Indeterminate focal liver lesions incidentally discovered at gray-scale US: role of contrast-enhanced sonography.
- Authors: Bartolotta, TV; Taibbi, A; Midiri, M; Matranga, D; Solbiati, L; Lagalla, R
- Publication year: 2011
- Type: Articolo in rivista (Articolo in rivista)
- OA Link: http://hdl.handle.net/10447/79471
Abstract
OBJECTIVES: to assess the role of contrast-enhanced ultrasound (CEUS) in the characterization of focal liver lesions (FLLs) incidentally discovered but indeterminate at gray-scale ultrasound (US). MATERIALS AND METHODS: one hundred forty-two consecutive patients with 174 FLLs (169 benign and 5 malignant) incidentally discovered but indeterminate at gray-scale US, underwent CEUS after the administration of SonoVue. Two readers independently reviewed CEUS scans and: (1) classified each lesion as malignant or benign on a 5-point scale of confidence by means of definite diagnostic criteria; (2) provided if possible a specific diagnosis; (3) were requested if further imaging was needed for lesion characterization. Sensitivity, specificity, and areas under the receiver-operating characteristic curve (Az) as well as interobserver agreement were calculated. RESULTS: at CEUS, both readers correctly differentiated benign from malignant lesions in 168 of 174 (96.5%) cases (P < 0.0001).
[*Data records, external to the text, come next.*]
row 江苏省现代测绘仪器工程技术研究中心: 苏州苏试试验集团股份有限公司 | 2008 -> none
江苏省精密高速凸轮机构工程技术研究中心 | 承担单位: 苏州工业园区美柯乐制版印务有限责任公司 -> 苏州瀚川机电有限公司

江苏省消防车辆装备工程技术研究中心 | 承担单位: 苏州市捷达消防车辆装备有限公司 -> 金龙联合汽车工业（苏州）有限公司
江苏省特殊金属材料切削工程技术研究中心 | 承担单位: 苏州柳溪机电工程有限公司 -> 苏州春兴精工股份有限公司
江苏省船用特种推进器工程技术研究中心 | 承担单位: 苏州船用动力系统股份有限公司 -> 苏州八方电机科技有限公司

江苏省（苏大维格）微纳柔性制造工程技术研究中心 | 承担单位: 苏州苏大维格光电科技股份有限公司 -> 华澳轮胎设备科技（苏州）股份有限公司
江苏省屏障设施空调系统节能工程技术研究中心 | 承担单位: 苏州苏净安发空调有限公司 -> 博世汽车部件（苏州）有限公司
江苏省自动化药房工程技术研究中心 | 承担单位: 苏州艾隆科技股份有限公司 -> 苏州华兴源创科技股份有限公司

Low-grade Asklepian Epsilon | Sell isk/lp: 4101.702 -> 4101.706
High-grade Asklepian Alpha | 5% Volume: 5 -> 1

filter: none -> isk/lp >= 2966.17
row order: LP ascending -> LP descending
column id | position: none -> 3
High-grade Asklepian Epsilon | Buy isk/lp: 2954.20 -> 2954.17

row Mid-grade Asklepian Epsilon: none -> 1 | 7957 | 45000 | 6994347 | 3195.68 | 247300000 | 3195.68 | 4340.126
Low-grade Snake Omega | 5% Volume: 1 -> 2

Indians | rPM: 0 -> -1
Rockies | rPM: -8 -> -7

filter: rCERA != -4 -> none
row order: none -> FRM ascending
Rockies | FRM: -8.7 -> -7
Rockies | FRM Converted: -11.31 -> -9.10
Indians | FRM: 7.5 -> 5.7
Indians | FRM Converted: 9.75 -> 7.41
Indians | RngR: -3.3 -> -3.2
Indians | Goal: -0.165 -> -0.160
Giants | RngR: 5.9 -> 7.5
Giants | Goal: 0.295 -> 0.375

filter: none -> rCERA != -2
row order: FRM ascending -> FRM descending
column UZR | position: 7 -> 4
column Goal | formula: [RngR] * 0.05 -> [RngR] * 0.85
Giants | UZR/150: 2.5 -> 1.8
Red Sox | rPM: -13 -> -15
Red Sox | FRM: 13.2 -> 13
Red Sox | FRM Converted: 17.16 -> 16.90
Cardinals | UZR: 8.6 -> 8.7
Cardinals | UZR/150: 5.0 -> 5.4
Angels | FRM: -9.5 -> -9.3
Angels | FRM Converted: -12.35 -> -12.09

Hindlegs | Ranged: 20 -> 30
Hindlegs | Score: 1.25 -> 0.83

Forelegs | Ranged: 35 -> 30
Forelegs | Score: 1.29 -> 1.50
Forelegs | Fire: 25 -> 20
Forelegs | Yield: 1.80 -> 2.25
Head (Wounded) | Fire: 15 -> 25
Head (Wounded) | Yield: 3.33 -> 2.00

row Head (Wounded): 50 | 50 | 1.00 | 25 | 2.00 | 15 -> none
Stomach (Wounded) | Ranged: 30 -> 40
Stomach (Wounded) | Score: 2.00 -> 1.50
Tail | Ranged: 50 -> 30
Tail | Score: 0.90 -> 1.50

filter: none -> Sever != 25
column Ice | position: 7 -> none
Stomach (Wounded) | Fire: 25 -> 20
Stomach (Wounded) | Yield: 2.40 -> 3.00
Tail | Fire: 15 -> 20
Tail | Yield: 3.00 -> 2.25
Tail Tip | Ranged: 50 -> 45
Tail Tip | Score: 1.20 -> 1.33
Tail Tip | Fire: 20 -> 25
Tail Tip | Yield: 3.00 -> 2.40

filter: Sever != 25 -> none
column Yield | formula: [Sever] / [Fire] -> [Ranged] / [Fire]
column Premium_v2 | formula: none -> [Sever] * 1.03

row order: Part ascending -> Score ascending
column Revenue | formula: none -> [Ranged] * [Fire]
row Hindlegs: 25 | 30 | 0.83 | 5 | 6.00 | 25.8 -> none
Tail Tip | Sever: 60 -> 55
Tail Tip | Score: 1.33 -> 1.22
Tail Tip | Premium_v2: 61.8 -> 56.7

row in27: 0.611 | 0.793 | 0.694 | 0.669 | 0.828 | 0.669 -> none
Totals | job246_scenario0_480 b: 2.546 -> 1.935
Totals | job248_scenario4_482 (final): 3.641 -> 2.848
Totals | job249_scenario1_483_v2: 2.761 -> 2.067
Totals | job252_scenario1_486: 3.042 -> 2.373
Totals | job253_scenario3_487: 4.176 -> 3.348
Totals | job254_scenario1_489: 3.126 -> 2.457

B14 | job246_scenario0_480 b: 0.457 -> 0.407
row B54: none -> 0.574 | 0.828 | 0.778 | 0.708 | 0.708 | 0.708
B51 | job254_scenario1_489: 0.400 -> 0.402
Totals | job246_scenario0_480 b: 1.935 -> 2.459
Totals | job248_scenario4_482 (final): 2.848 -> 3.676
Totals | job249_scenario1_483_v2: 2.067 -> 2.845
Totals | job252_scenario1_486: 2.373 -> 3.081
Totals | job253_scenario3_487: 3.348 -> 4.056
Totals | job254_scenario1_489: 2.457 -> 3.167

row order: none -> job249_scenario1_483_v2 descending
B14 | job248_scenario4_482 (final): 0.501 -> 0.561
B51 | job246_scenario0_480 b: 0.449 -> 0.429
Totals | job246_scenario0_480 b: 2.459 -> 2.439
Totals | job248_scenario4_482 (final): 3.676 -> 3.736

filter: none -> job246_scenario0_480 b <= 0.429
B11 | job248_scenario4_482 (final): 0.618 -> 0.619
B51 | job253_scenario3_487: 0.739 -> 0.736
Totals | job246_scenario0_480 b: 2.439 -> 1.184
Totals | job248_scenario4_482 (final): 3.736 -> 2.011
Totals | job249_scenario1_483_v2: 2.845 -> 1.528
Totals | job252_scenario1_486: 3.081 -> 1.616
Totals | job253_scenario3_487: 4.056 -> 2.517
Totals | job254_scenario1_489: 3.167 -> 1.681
A specific correct diagnosis was provided in 123 of 174 (70.7%) and 127 of 174 (72.9%) cases for reader 1 and 2, respectively (P < 0.0001). A further imaging study to characterize the lesion after CEUS was requested in 67 cases (38.5%) for reader 1 (P < 0.001) and 46 cases (26.4%) for reader 2 (P < 0.001). Receiver-operating characteristic analysis after CEUS revealed Az value of 1 for both readers and sensitivity and specificity values of 100% and 97.04% for reader 1 and 100% and 96.45 for reader 2 respectively (P < 0.0001). Inter-reader agreement at CEUS was good (weighted k = 0.779). CONCLUSION: CEUS improves the diagnostic performance of radiologists in the characterization of indeterminate FLLs incidentally discovered at US and reduces the need for further radiologic work-up.